La BMW 530e maggiore è indicata a 5.198.000 pesos filippini, circa 91.800 dollari. La 330e M Sport, più piccola, costa 4.198.000 pesos, intorno ai 74.100 dollari. Per l’acquirente non si tratta di «un’altra ibrida». È un ponte — tra il premium a benzina di sempre e il salto al puro elettrico che in tanti non sono ancora pronti a fare.
La BMW 530e unisce un 2,0 turbo a un motore elettrico. Potenza combinata — 299 CV e 450 Nm, con lo 0-100 km/h liquidato in 6,3 secondi. Ma il numero che conta è un altro: fino a 103 km di autonomia in elettrico puro. Caricandola a casa o in ufficio, quasi un intero mese di spostamenti urbani si può fare senza bruciare una goccia di benzina.
La 330e M Sport segue la stessa logica: 2,0 turbo, motore elettrico e cambio automatico a 8 rapporti. Il sistema eroga 292 CV e 420 Nm. È più compatta, più economica e più cattiva su strada — il DNA M Sport resta. Un’auto per chi non vuole una grande berlina di rappresentanza ma una Serie 3 da guidatori, con l’opzione di scivolare in silenzio in città.

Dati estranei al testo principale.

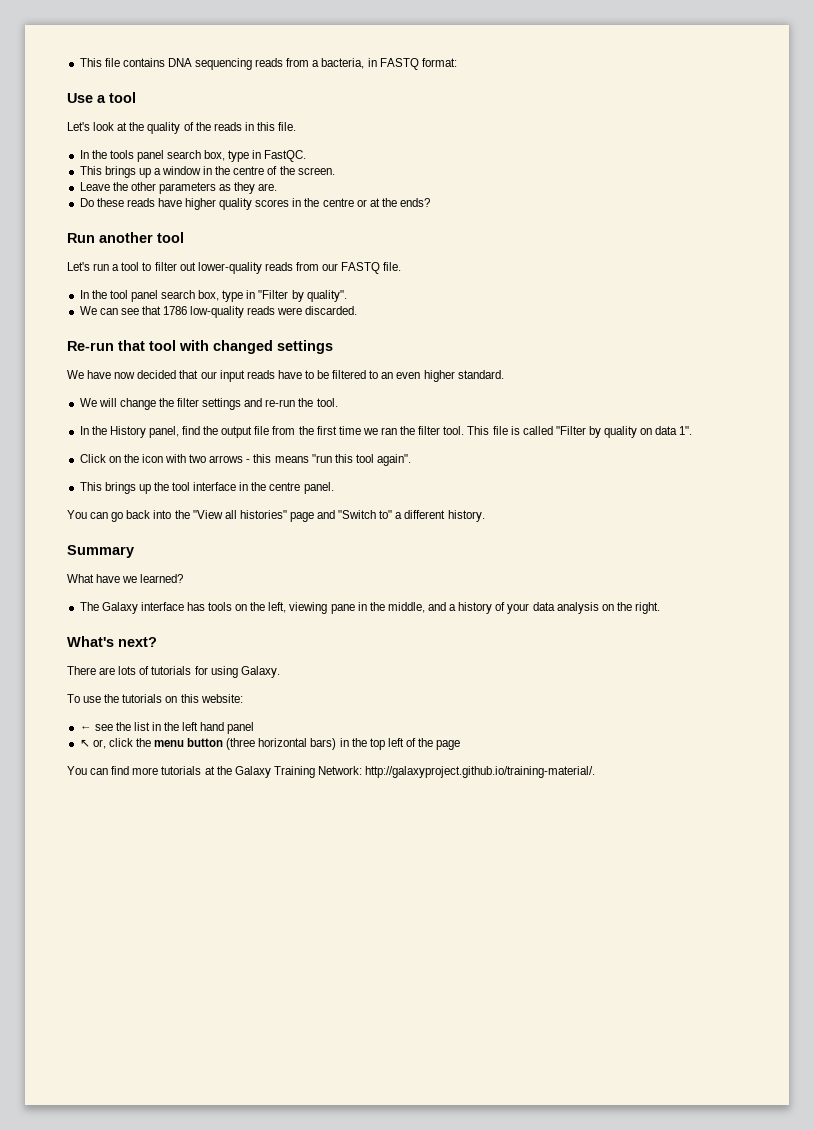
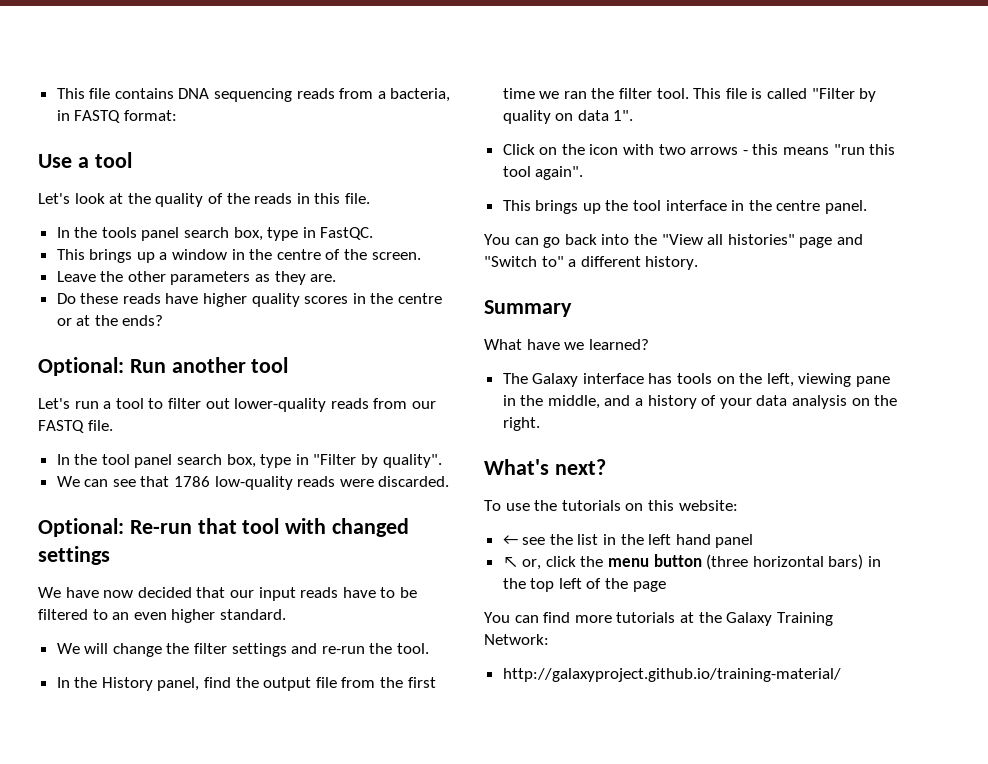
(431, 202) none -> [38,357,124,376] Optional:
(358, 310) none -> [38,518,124,537] Optional:
[67,666,280,678] // There are lots of tutorials for using Galaxy. -> (606, 467) none
[365,766,596,778] http://galaxyproject.github.io/training-material/. -> [502,668,841,682] // http://galaxyproject.github.io/training-material/

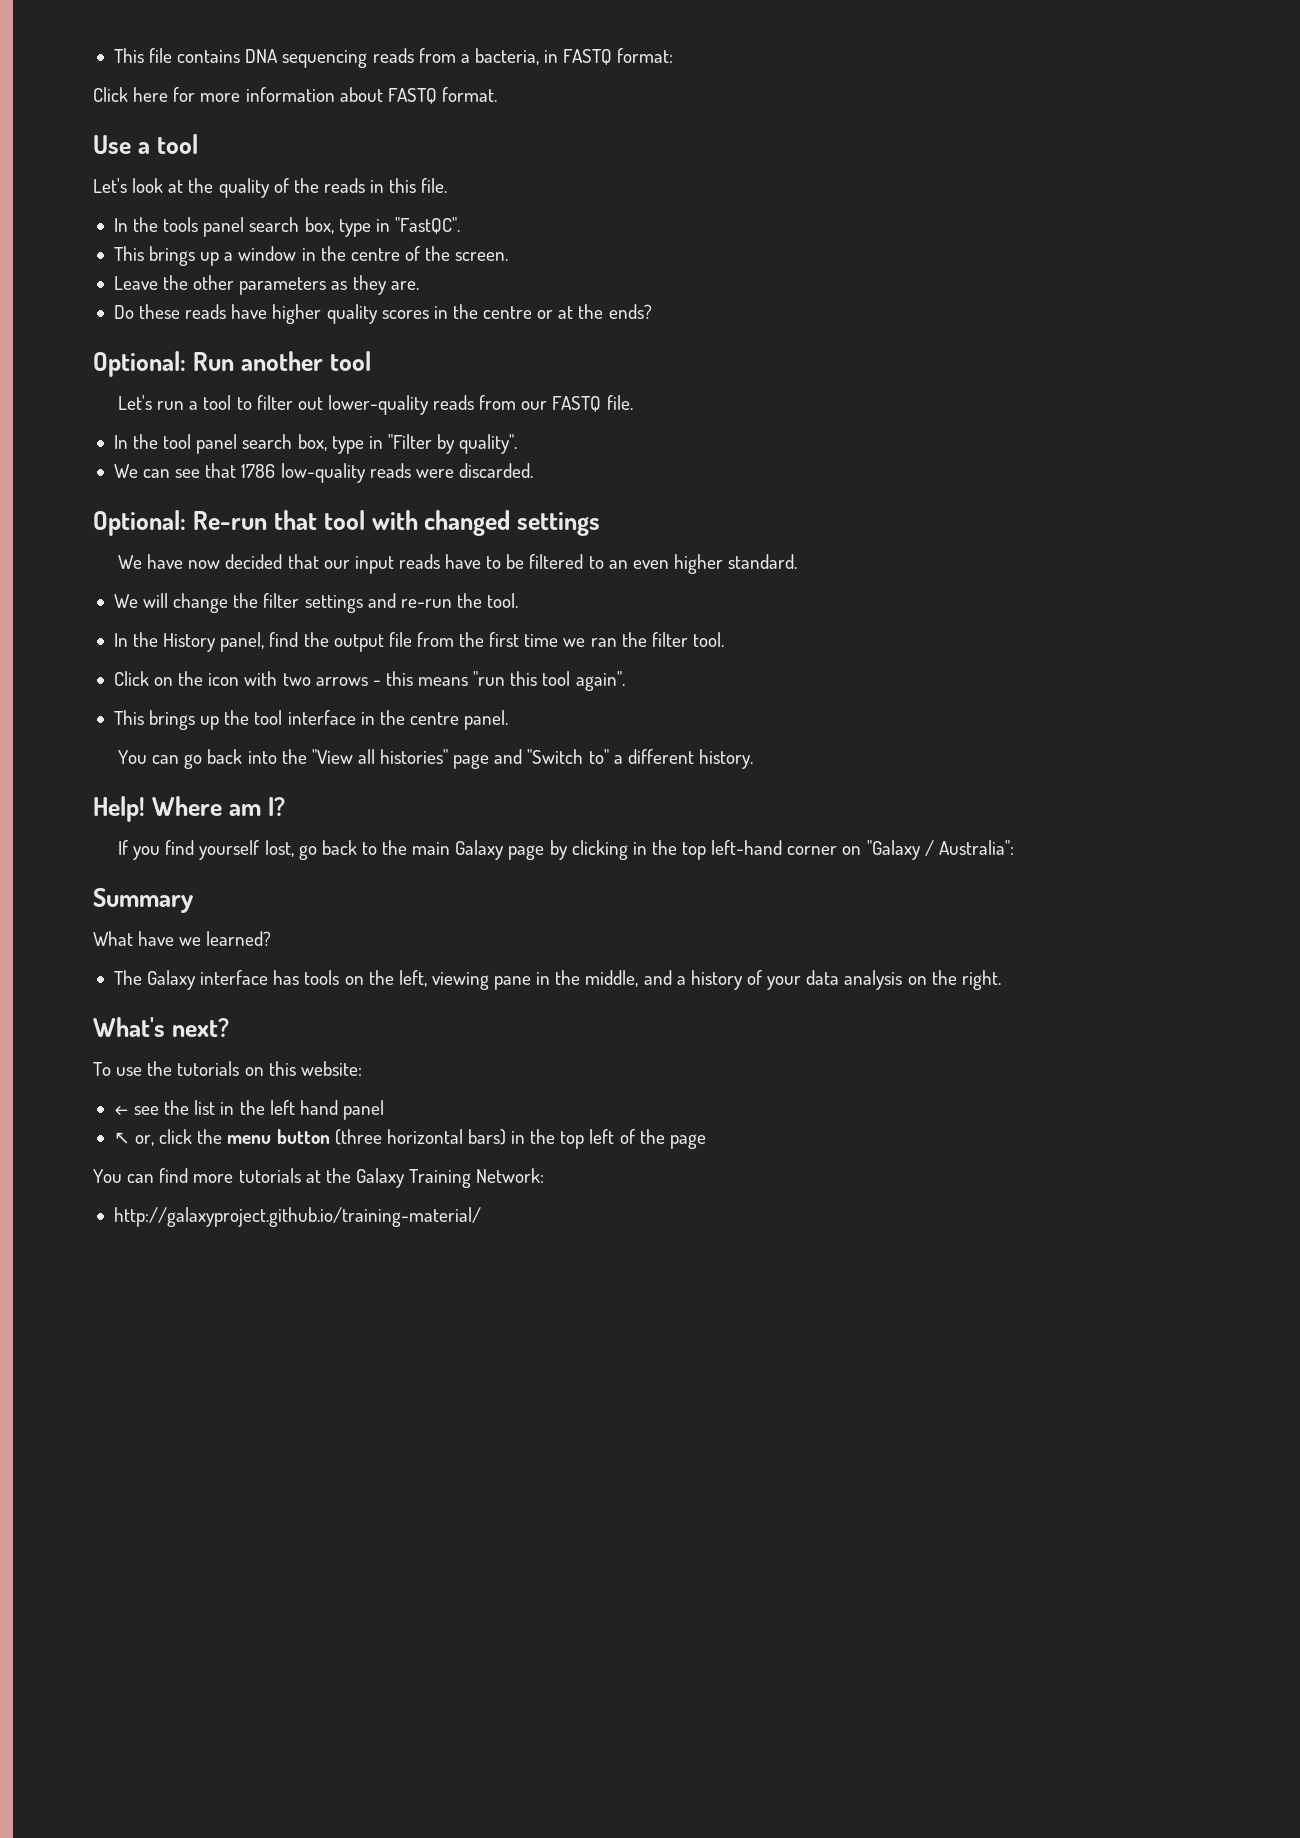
(177, 115) none -> [93,87,497,104] // Click here for more information about FASTQ format.
[320,227,374,240] FastQC. -> [394,217,460,234] "FastQC".
[693,88,877,102] [502,110,634,124] This file is called "Filter by quality on data 1". -> (724, 639) none
(699, 263) none -> [93,796,285,822] [118,840,1014,860] // Help! Where am I? // If you find yourself lost, go back to the main Galaxy page by clicking in the top left-hand corner on "Galaxy / Australia":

La differenza di taglia è concreta. La 530e misura 5060 mm di lunghezza, 1900 mm di larghezza, 1515 mm di altezza, con un passo di 2995 mm. La 330e è sensibilmente più corta: 4713 mm di lunghezza, 1827 mm di larghezza, 1446 mm di altezza, passo di 2815 mm. La scelta qui non è solo questione di soldi. È questione di carattere — il comfort e la presenza della Serie 5 o la compatta e grintosa Serie 3.
L’annuncio ufficiale completo deve ancora arrivare. Le carte di omologazione sono già uscite. I prezzi sono già nel listino. Dopo tutto questo lavoro preparatorio, il lancio è questione di quando, non di se.